JAKARTA (IndependensI.com) – Sistem beli putus untuk tebu atau Sistem Pembelian Tebu (SPT) adalah Sistem pembelian tebu petani oleh Pabrik Gula (PG) secara langsung dengan harga pembelian yang ditetapkan pemerintah sesuai dengan kualitas tebunya.
Direktur Tanaman Semusim dan Rempah, Derektorat Jenderal Perkebunan, Kementan, Agus Wahyudi di Bogor, Sabtu (21/9) menjelaskan bahwa penetapan harga ini berdasarkan atas biaya dan keuntungan petani, sehingga petani terhindar dari resiko harga turun.
Kebijakan SBT merupakan bagian dari kebijakan kemitraan antara petani dan PG, sehingga perbaikan kebun dapat berlanjut dalam jangka panjang.
Sejauh ini regulasi terkait dengan sistem beli putus telah tertuang dalam Surat Edaran No. 593/TI.050/E/7/2019 tanggal 19 Juli 2019 perihal Penerapan Sistem Pembelian Tebu (SPT). Hal ini menunjukkan bahwa dengan keluarnya surat edaran ini mekanisme sistem SPT akan menggantikan mekanisme sebelumnya yaitu Sistem Bagi Hasil (SBH) yang sudah berjalan. Hal ini untuk mendukung instruksi Presiden Jokowi yang meminta pemerintah untuk melindungi para petani lokal.
“Tentu yang harus dipikirkan sekarang bagaimana cara membuat SPT yang efisien, sehingga diharapkan bagaimana nanti bisa diimplementasikan, sehingga petani bisa berminat dan bisa menyiapkan tanaman lebih luas lagi,” jelas Agus.
Agus menyampaikan bahwa pendapatan petani yang menggunakan SPT tersebut akan lebih tinggi apabila dibandingkan dengan sistem bagi hasil. Hal tersebut dikarenakan harga tebu yang diperoleh sesuai dengan mutu yang diberikan individu masing-masing petani. Penentuan rendemen bersifat transparan karena petani bisa melihat langsung hasil rendemen tebunya, dan yang lebih utamanya lagi petani tidak akan lagi dibebani oleh inefisiensi pabrik dan biaya lain-lain yang berhubungan dengan tata niaga gula yang mengurangi pendapatan petani tebu.

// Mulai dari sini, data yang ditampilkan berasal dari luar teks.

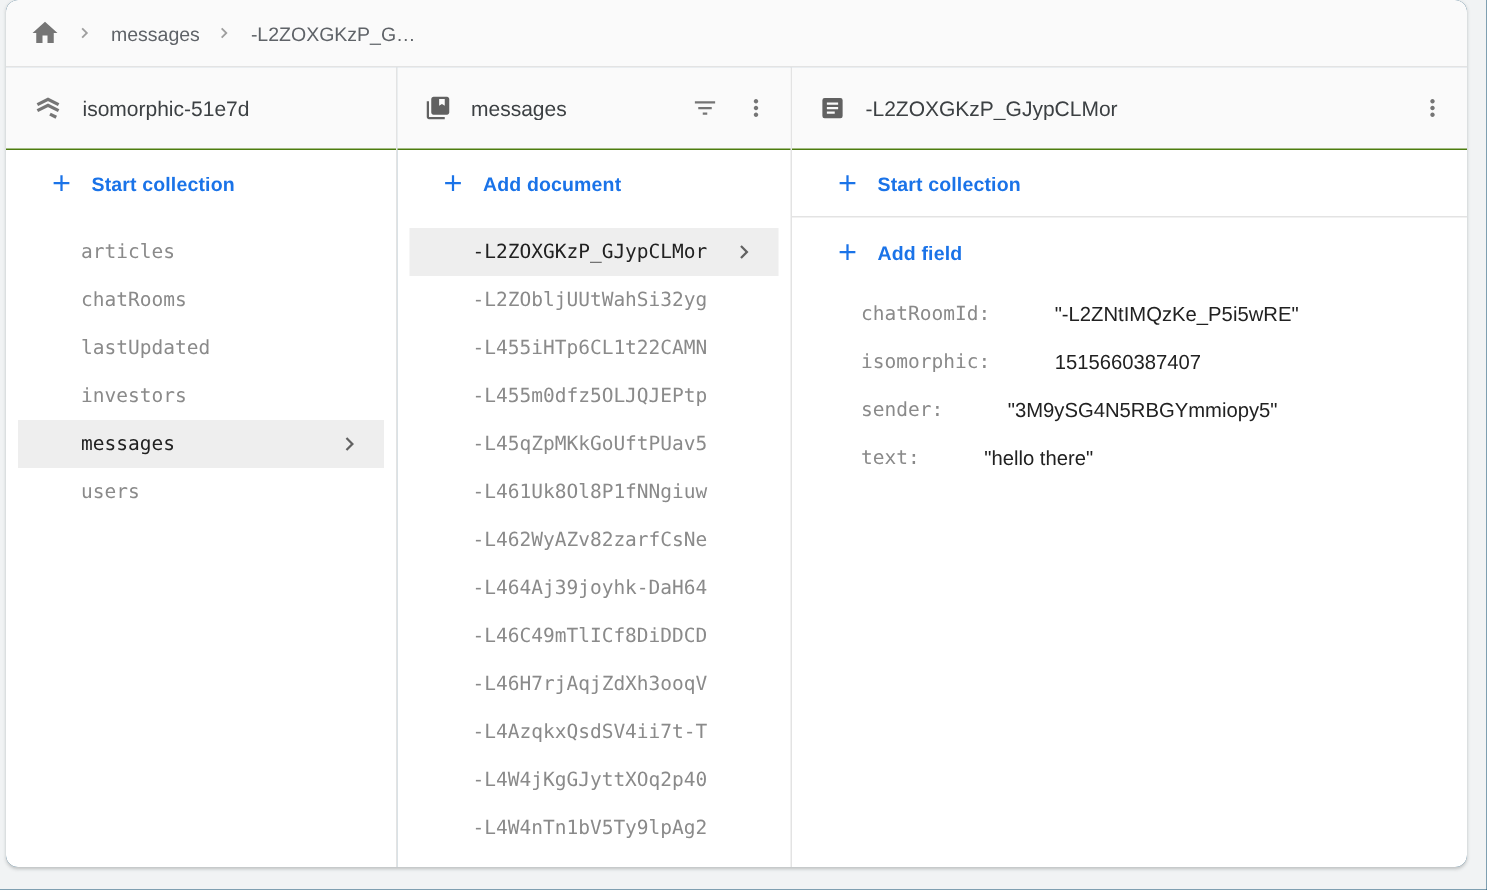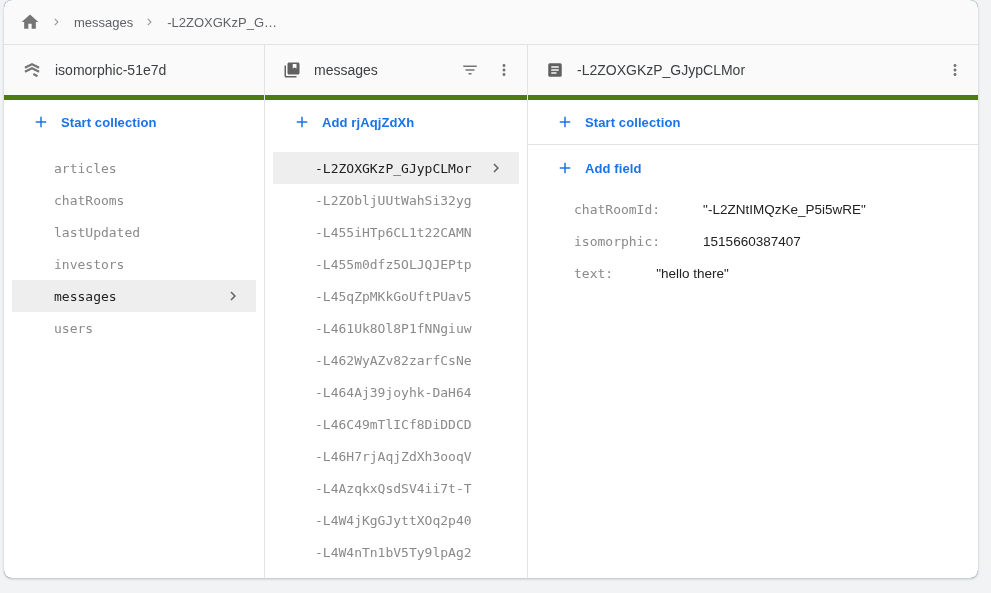"isomorphic-51e7d" .col-header { border-bottom: 5px solid #4d7c0f -> 1px solid #4d7c0f }
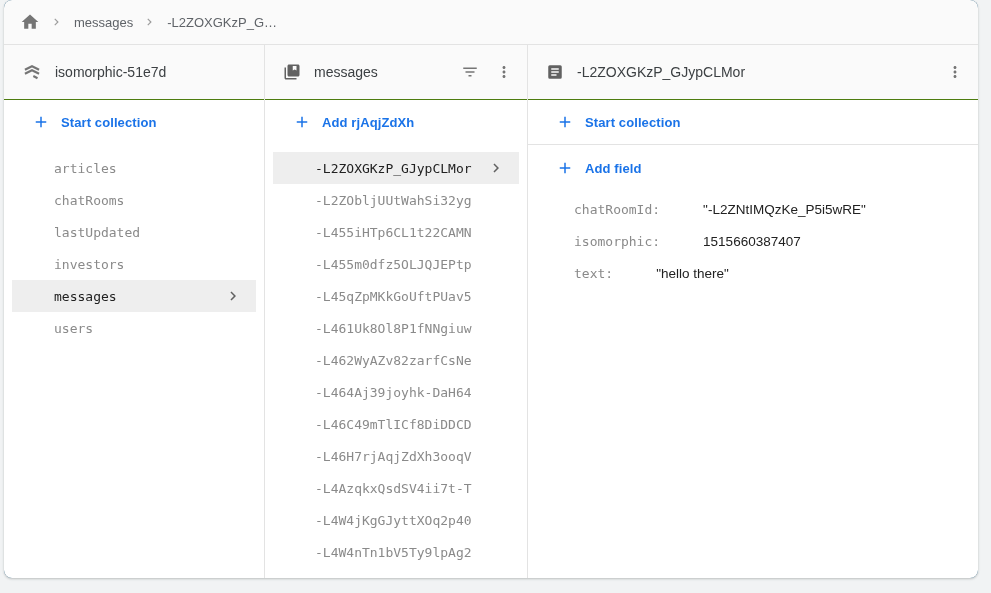"Add rjAqjZdXh" span.action-label { text: rjAqjZdXh -> document }
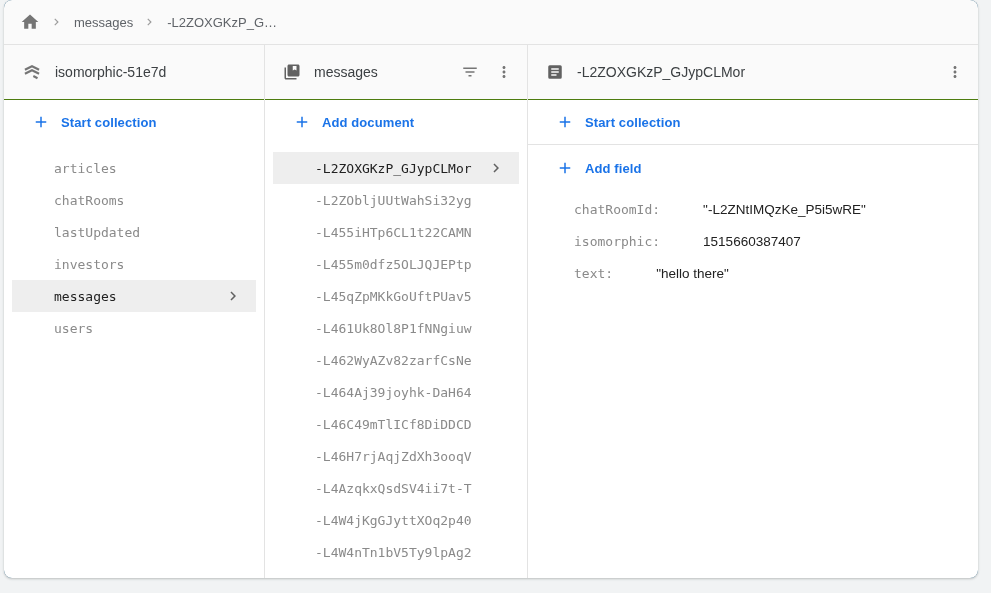"sender:" div.field-row { html: none -> <div> <span>sender:</span> <span>"3M9ySG4N5RBGYmmiopy5"</span> </div> }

“Kita buat asumsi perhitungan SPT, misal produktivitas 80 ton/ha dengan rendemen 7%. Harga Pembelian Tebu Pekebun (HPP) ditetapkan sebesar Rp. 510.000/ton pada tingkat rendemen 7 %. Petani mendapatkan pendapatan kotor sebesar Rp.40,8 juta. Hal ini sangat jauh meningkat dengan pendapatan kotor yang diperoleh petani menggunakan sistem bagi hasil dengan asumsi produktivitas dan rendemen yang sama pada 1 ha lahan di peroleh pendapatan kotor sebesar Rp. 40.9 juta dengan asumsi perhitungan (bagi hasil 66%, HPP Rp 9.800/kg ditambah tetes tebu 1800/kg dengan hasil 3% tetes tebu), ” tutur Agus.
Dengan asumsi perhitungan di atas SPT mampu meningkatkan semangat petani untuk meningkatkan produktivitas dan mutu tebu yang dihasilkan dengan memelihara tebunya dengan baik sesuai dengan pedoman budidaya yang baik agar memeperoleh rendemen yang tinggi sehingga mampu menekan tingginya biaya yang dikeluarkan.
“Dengan kebijakan penerapan SPT pada masing-masing pabrik gula, kita optimis mampu meningkatkan produktivitas dan kualitas produksi tebu yang dihasilkan petani dan sekaligus pendapatan petani tebu rakyat, ” tutup Agus.